§ What the task asks
The answer is the exact run of lines in the listing below from the line containing "font-size: 17px ->" up to and including the line containing "background: #0ea5e9 ->", with pictures removed.

§ Input data
■ ■ ■
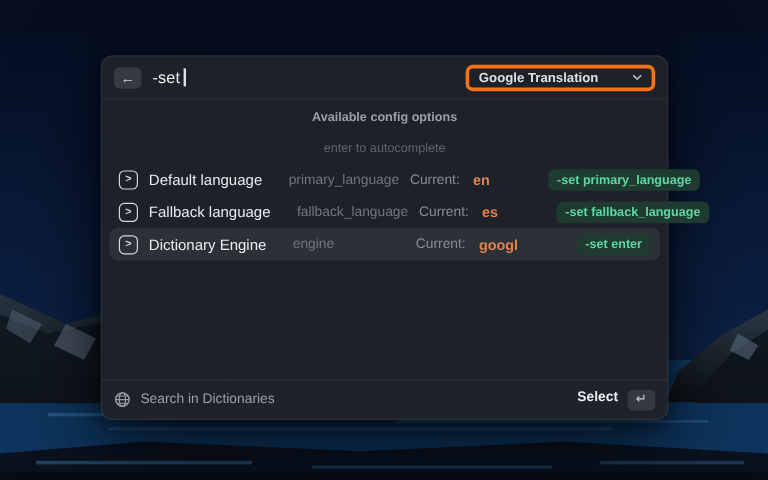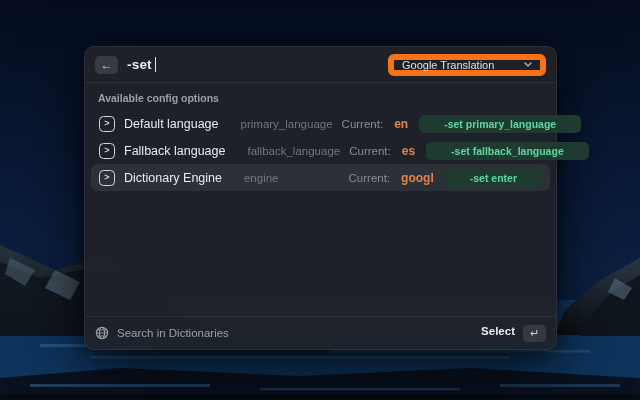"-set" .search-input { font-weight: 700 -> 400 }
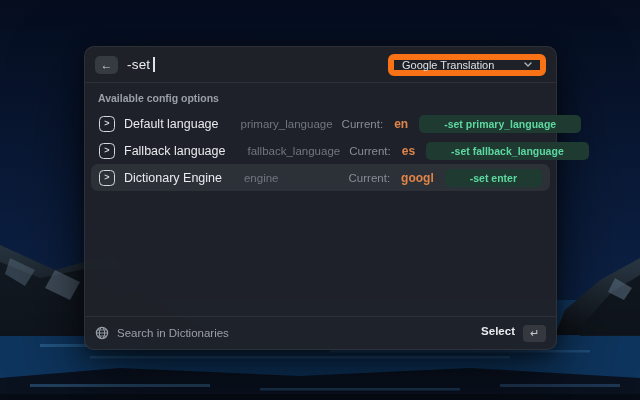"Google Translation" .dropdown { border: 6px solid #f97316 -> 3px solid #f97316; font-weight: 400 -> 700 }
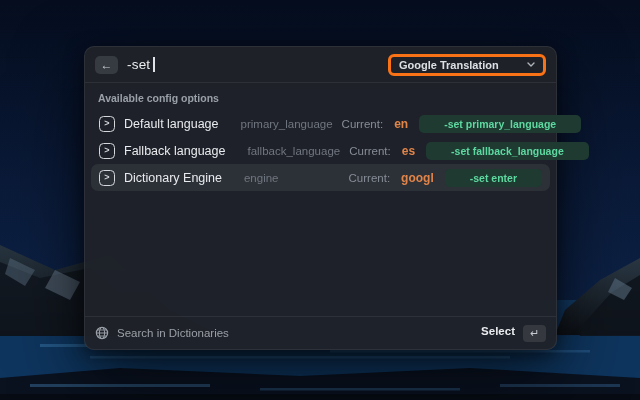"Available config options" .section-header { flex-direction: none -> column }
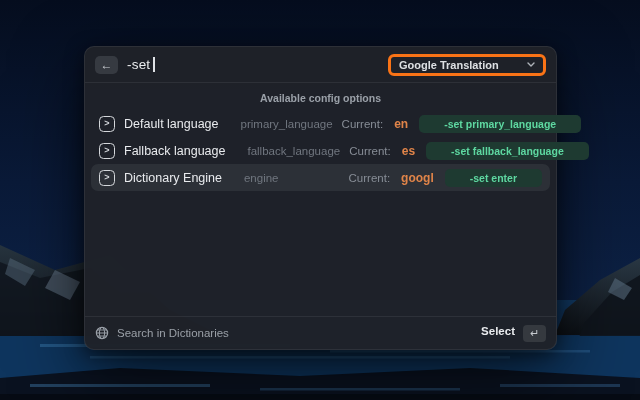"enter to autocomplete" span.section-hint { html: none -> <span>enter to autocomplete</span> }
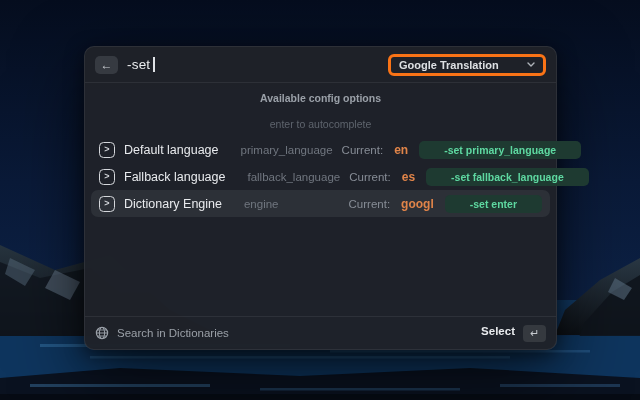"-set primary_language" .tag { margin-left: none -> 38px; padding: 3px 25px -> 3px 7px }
■ ■ ■
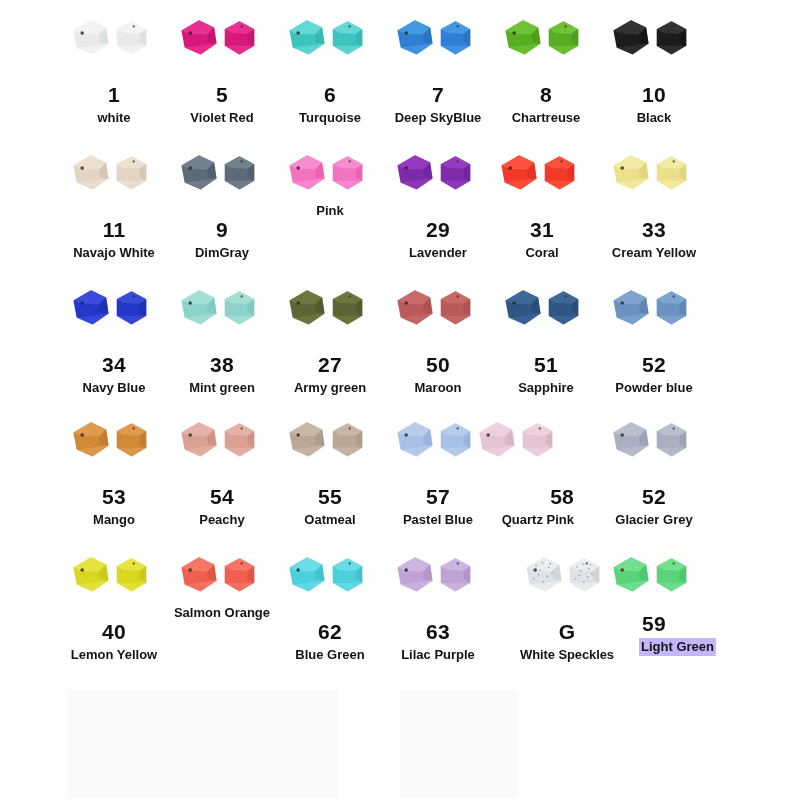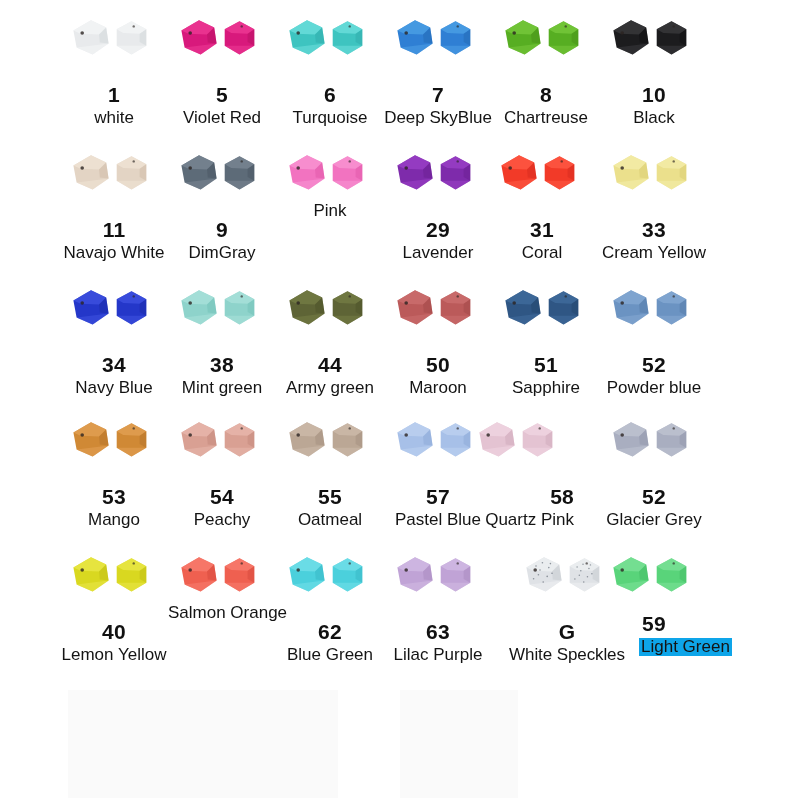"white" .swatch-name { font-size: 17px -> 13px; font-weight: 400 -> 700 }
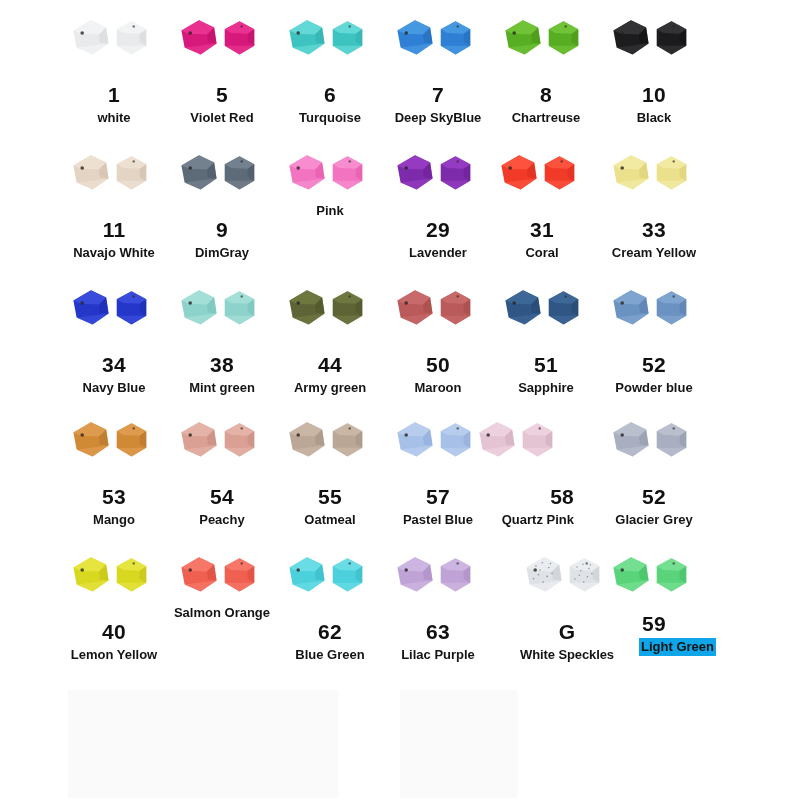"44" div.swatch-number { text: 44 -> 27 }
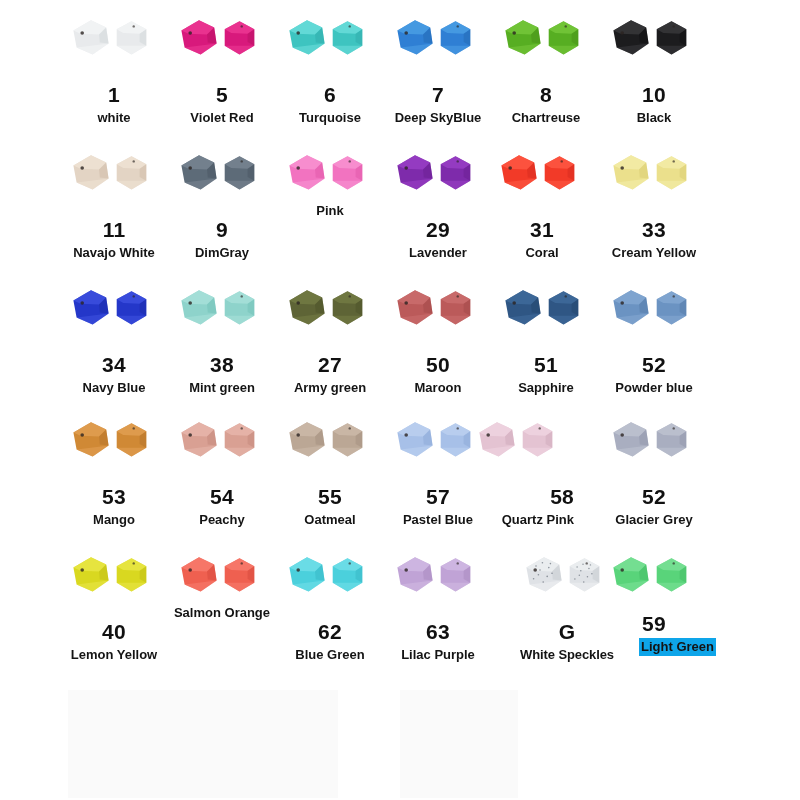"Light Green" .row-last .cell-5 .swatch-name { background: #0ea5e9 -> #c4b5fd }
■ ■ ■
§ Task response
"white" .swatch-name { font-size: 17px -> 13px; font-weight: 400 -> 700 }
"44" div.swatch-number { text: 44 -> 27 }
"Light Green" .row-last .cell-5 .swatch-name { background: #0ea5e9 -> #c4b5fd }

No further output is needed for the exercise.